# Pasta Primavera by Jacques Pipon



## Two Knots (Nov 12, 2011)

Pasta primavera by Jacques Pipon.
I watched his video last night …he chopped 1/2 zucchini thin and 
small, 1/2 chopped tomato, 1/2 chopped onion, 3 thin scallions, 1 large chopped garlic, and about 2/3 cup of corn, salt/pepper,
little Italian seasoning and chopped fresh Italian parsley…
Then drizzle all over with extra virgin olive oil…
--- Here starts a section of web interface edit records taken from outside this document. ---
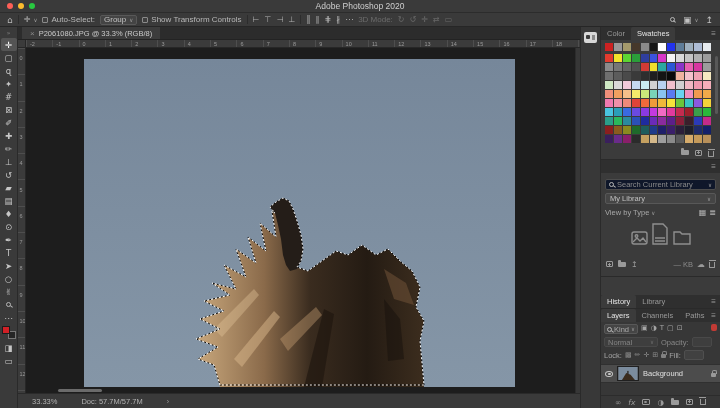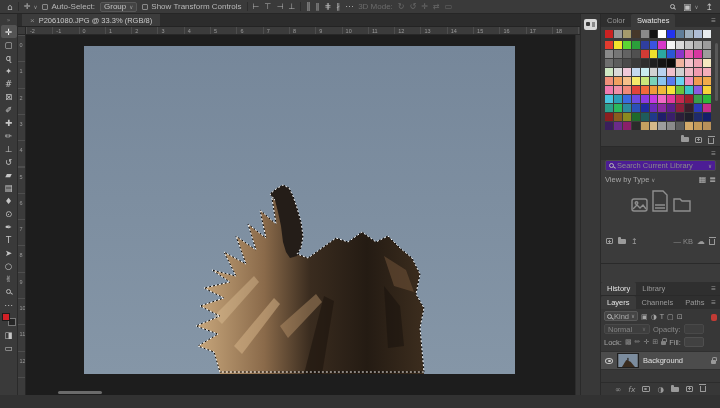"Adobe Photoshop 2020" div.titlebar { html: none -> <div> <div> <span></span> <span></span> <span></span> </div> <div>Adobe Photoshop 2020</div> </div> }
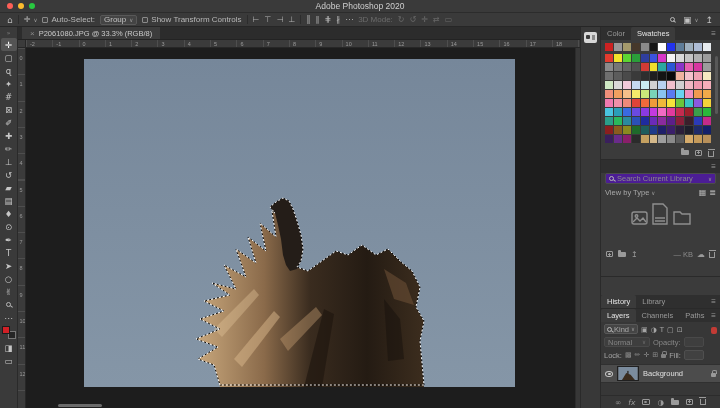"Search Current Library" .libsearch { background: #4c1d95 -> #0f172a; margin: 0 4px 3px -> 6px 4px 3px }
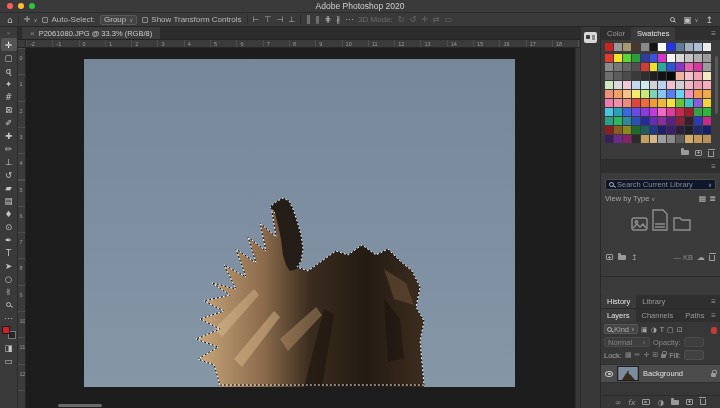"My Library" div.libselect { html: none -> <div> <span>My Library</span> <span>∨</span> </div> }
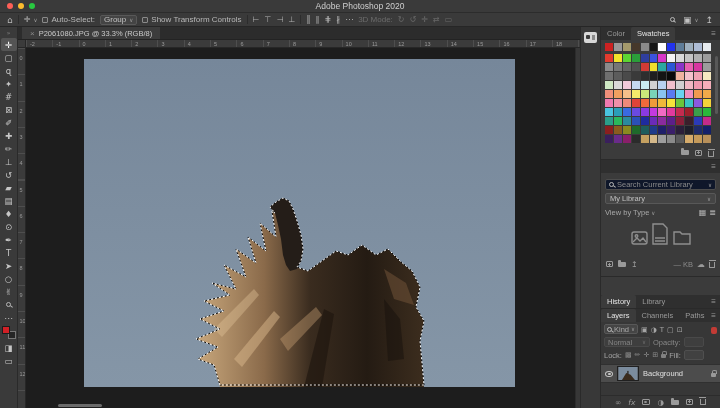"Kind" .lfilter { align-items: flex-end -> flex-start }
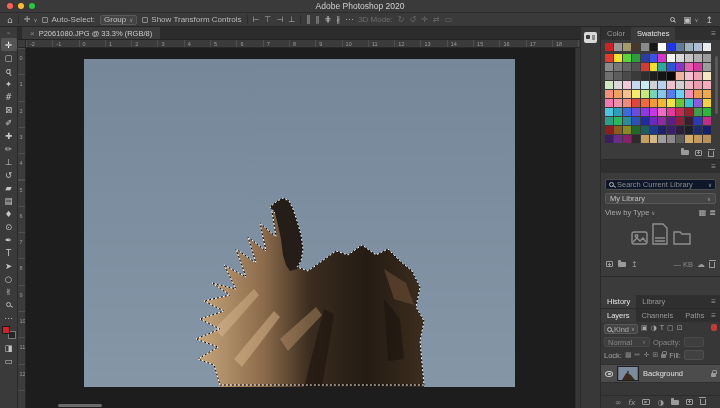"Normal" .normalbox { width: 46px -> 54px }
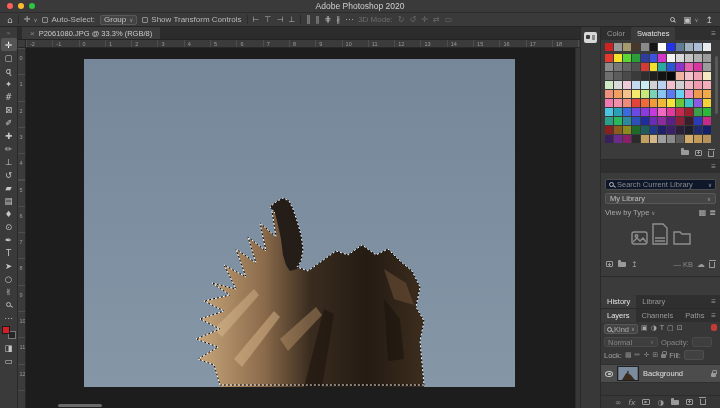"33.33%" div.statusbar { html: none -> <div> <span>33.33%</span> <span>Doc: 57.7M/57.7M</span> <span>›</span> </div> }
Put in microwave for five minutes ( turning it once)
cook 1/2 pound of your favorite pasta and mix it in. Sprinkle with 
more fresh parsley and grating cheese…Served with garlic bread 
and a salad.

The last pic is before putting it in the micro.
I had mushrooms that I wanted to put in as well, but forgot…
I think this would be good with chopped asparagus and cauliflower
anything really…








🙂 
It was so fresh, quick and delicious.


----------



## Nik333 (Mar 1, 2015)

Interesting guy!









The Art of the Meal


Jacques Pépin ’70GS, ’72GSAS discusses his twenty-sixth — and arguably most personal — cookbook




magazine.columbia.edu


----------



## wooleybooger (Feb 23, 2019)

Looks good but I think I'd add chopped black olive or black beans. JM $0.02


----------



## Two Knots (Nov 12, 2011)

Nik333 said:


> Interesting guy!
> 
> 
> 
> ...


Jacques is the best…I’m currently collecting all his 3 to 5 minute recipes on facebook. Just this week he made shrimp cocktail for two…after taking the shells off of 1/2 pound of shrimp he put the shells in a sauce pot with about a cup of water, with salt and 1/2 chopped onion…then he boiled it for 5 minutes.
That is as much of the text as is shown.